От усталости, общей расслабленности и голода на нас опять напал смех.
Удивительное дело — смех! В памяти сглаживаются неприятности, забываются обиды, даже горестные минуты жизни обесцвечиваются и тускнеют со временем, но дружный этот, неудержимый, дурацкий хохот вспоминается ярко, живо, с какой-то радостной, счастливой благодарностью. Сама молодость, беззаботная и ликующая, встает из-под пепла забвения и играя веселит душу, трогает тайные ее, казалось бы одеревеневшие, струны, и они снова звучат юностью и счастьем. Неловко признаться, но для меня этот наш стихийный, беспричинный хохот остался самым трогательным, самым живым воспоминанием о волшебном городе Венеции. А какая горячая нежность к тем, кто смеялся вместе с тобой, какое блаженное сознание взаимного понимания и любви! И благодарности за минуты разделенного счастья, которое ведь тоже — не разделенное другим — не может быть полным…
Я окончательно утратила всякий интерес к каким-либо достопримечательностям, мною овладело одно желание — лечь, протянуть гудящие ноги и спать, спать! Но, увы, в нашем поезде были только сидячие места, скамейки были твердыми, без всяких подлокотников. В вагоне было темно, еле светил синий огонек ночника, и в его призрачном свете шевелились темные фигуры пассажиров, напрасно силящихся принять удобную позу. Ночь слилась в одно ощущение мучительного, непрекращающегося кошмара.
Я снова погружаюсь в одуревающе-теплое болото, стараясь ни о чем не думать, спать, но глаза сами открываются… За окном темнота, только порой стремительно проносятся световые пятна каких-то огней, — они сливаются в толстые и тонкие, косые и параллельные огненные линии. Чудится мне, что колеса стучат в темпе вальса, и я слышу голосок тети Наташи, напевающей: «Что ты, Ленский, не танцуешь, или Ольгу ты не любишь?!» Голос назойливо повторяет все ту же фразу, и уже не хочется ее слышать, а все слышишь, и колеса все отбивают надоевший темп вальса, а в голосе кружатся огни бального зала, звенят шпоры элегантного офицера — раз-два-три, раз-два-три, и на каждом повороте как бы вспыхивает, развеваясь, бархатное платье его дамы…

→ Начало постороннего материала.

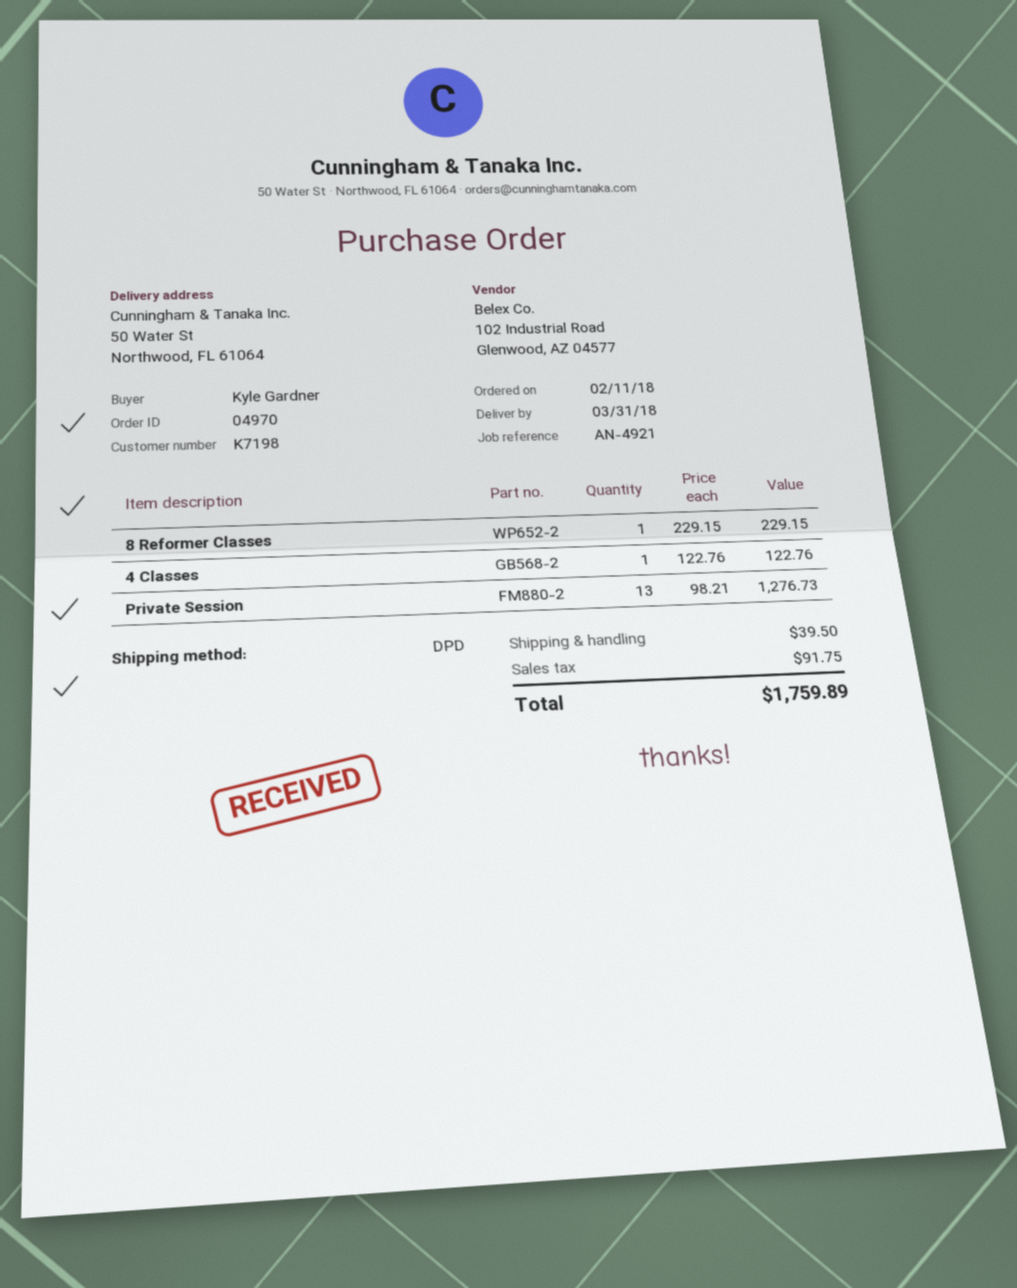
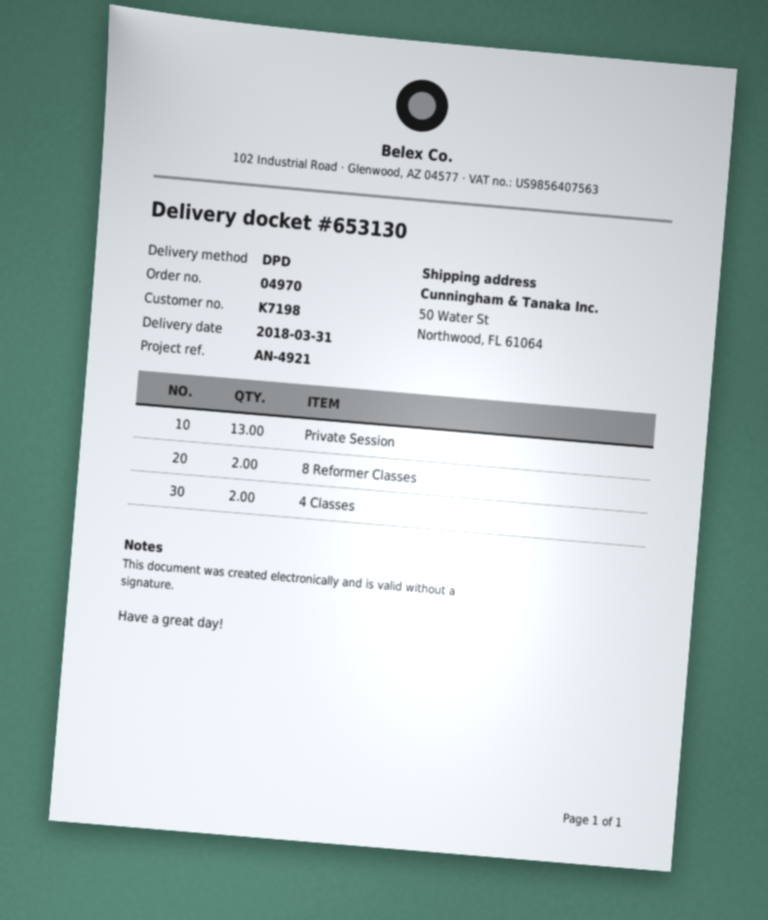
8 Reformer Classes: 1 -> 2
4 Classes: 1 -> 2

Вдруг грохот ударил в уши, а ослепительный свет ножом резанул по глазам — что такое? Поезд стоит, дверь купе распахнута, и в ней мужчина в железнодорожной форме с большой кожаной сумкой через плечо. В его руках фонарь, и яркий свет конусом прорезает темноту, впиваясь в глаза, передвигается по лицам пассажиров. Грубый голос третий раз вопрошает то по-итальянски, то по-немецки:
— Пограничный контроль! Ваши паспорта, билеты!
Граница! — наконец доходит до моего сознания. — Австрийская граница! Наши паспорта с визами, билеты — у Тина… Но где же он? Нина тоже проснулась и с беспокойством оглядывается… И тут мы видим маленькую, скрюченную фигурку в самом углу у окна — ее еле видно из-за чьего-то пальто, свисающего с крючка. В отчаянии мы тормошим бесчувственного Тина, но он только мычит, и голова его бессильно болтается. Мы переглядываемся с Ниной, валим Тина на скамейку, расстегиваем курточку на его распростертом теле, отшпиливаем булавку. В этот момент до затемненного сознания нашего руководителя доходит, что его хотят ограбить. Он яростно и возмущенно отбивается и открывает очумелые глаза… Но документы уже в моих руках, и контролер, что-то бормоча себе в усы, выхватывает их. Все оказывается в порядке.
Скоро поезд опять трогается, но никто не пытается спать. Над дверью тухнет тусклая синяя лампочка, так как неясный утренний свет уже пробивается в окно. Кто-то отдергивает занавеску, серый рассвет вползает нехотя в купе и освещает нашу помятую одежду и такие же лица.
Старушка напротив вынимает кружевной платочек из своего ридикюльчика и одеколон и вытирает им лицо и руки. В воздухе распространяется удушливый запах гелиотропа. Примеру старушки следует толстый немец. Мы бы с удовольствием последовали его примеру, но, к сожалению, ничего похожего на одеколон у нас нет, и мы только пальцами приглаживаем себе волосы.